Marti Mahood-Wormuth (Open Seat Gaming): As an almost hilarious disclaimer - none of the three of us drink beer. Sarah and Scott are lovers of cider, and I just enjoy wine every once in awhile. But, I find the processes behind making alcoholic beverages absolutely fascinating, and that definitely comes through in Brewcrafters. There are so many good, interesting choices in the game, and your player board is about the coolest thing ever. The upgrades on your player board are awesome, and those choices are meaty as all get out. And, who doesn’t like having tons and tons of chits? So much beer. We just added it to our collection as a part of the Homebrewers Kickstarter campaign, and I can’t wait to dive into all of the cool extras that are in there. Variability is amazing, and having ways to make changes and adjustments is always fantastic.
Links to PBM Reviews of Brew Crafters:
Stone Age, designed by Bernd Brunnhofer
Nominated by Patrick Hillier
Patrick Hillier (WDYPTW): I’ve always considered this the quintessential entry level worker placement worker placement game. No wonder it is the fourth most owned game of this type in the BGG database. I still love the game starting with the Michael Menzel painted art, all the way to the jokes about the ‘love hut’. The push your luck style of resource collection be a challenge but is mitigated by tools. There are several paths for points between buildings, collecting card symbols, and card multipliers giving you choices. The only negative of the game is the standard moves of fighting over the agriculture and tool spots that seem to occur. I have yet to play the expansions and the new 10th anniversary edition is worth getting if you don’t have a copy but not just for the upgrades. I still enjoy the game recently playing with friends at a convention and online.

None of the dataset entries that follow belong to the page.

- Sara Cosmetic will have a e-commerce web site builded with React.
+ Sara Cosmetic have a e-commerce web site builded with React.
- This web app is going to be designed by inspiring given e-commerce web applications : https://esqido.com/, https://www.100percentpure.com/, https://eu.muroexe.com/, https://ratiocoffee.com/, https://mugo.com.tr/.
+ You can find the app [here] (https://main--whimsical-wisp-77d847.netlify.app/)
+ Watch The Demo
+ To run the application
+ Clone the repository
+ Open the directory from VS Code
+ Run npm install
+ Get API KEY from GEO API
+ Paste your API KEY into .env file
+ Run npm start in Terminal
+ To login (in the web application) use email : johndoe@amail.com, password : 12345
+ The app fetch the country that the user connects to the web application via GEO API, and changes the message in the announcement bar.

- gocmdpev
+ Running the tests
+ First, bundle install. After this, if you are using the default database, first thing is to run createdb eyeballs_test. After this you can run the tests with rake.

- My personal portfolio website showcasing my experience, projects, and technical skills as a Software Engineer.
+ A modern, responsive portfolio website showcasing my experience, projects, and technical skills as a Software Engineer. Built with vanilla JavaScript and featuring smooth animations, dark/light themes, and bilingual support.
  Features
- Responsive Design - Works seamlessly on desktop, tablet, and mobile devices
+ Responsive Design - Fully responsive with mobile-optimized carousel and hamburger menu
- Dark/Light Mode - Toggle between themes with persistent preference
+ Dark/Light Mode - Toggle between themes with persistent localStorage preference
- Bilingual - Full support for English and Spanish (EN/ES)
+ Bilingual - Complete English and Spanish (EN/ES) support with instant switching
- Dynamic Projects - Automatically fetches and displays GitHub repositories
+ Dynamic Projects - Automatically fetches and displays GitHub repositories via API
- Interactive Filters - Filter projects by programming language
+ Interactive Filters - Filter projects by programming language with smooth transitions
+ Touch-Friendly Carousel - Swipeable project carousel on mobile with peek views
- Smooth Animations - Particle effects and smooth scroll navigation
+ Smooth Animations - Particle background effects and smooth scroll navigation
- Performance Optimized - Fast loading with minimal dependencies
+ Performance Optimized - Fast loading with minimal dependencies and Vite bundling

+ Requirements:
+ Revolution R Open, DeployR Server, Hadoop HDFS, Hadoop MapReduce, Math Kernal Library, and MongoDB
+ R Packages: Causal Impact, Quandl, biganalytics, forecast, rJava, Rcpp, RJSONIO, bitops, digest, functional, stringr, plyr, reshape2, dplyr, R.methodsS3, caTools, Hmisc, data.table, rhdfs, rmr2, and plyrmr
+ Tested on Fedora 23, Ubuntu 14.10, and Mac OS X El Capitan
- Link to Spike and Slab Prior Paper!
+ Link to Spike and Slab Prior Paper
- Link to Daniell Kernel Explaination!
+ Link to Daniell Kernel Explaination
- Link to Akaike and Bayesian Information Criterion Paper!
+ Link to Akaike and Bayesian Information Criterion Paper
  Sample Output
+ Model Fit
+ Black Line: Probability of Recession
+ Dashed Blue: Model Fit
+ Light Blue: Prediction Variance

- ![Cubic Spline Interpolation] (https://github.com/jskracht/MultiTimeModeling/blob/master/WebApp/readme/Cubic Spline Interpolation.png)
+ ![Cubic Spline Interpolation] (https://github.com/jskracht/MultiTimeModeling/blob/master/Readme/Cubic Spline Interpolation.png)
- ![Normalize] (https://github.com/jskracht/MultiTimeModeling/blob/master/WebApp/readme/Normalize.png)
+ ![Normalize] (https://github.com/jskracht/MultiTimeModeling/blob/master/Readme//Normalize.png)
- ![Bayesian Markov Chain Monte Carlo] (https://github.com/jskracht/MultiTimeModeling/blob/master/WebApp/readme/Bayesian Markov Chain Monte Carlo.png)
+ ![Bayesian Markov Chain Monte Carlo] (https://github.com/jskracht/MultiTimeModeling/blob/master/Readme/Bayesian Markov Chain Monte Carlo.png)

Chris Marling (GoPlayListen): Stone Age has a lot going for it. The worker placement is relatively simple, making it a good gateway game; which is further helped by a friendly theme and lovely presentation. But there’s also something there for the gamer, with several routes to victory and rewards for clever play. And I like the luck element, despite myself: it’s fun to put one worker in gold and flukily roll a six, or groan as you just come up short for a tile you need. I have more than 50 plays (half live, half Yucata) and am always happy to play again.
Marti Mahood-Wormuth (Open Seat Gaming): I love Stone Age. We played it for the first time when we attended PrezCon in 2018, and I couldn’t get it out of my head. I loved the simplicity of play combined with the big choices that you have to make in regards to allocation of workers. Having 5-10 workers sounds like a lot - but when you realize you may need to use 3, 4, 5, or 6 workers at a spot in order to actually get that gold you need - it really adds a lot of strategy to what you’re trying to do. It’s simple enough for anyone to get the hang of, but the choices are what make it shine. I got the Anniversary edition for my birthday in March. You don’t necessarily need to get the Anniversary edition - I just loved the game so much that I wanted it and we didn't have a copy already. It’s got some upgraded components (like screen printed meeples, male and female), a wild animals mini-expansion, and the winter side for variability.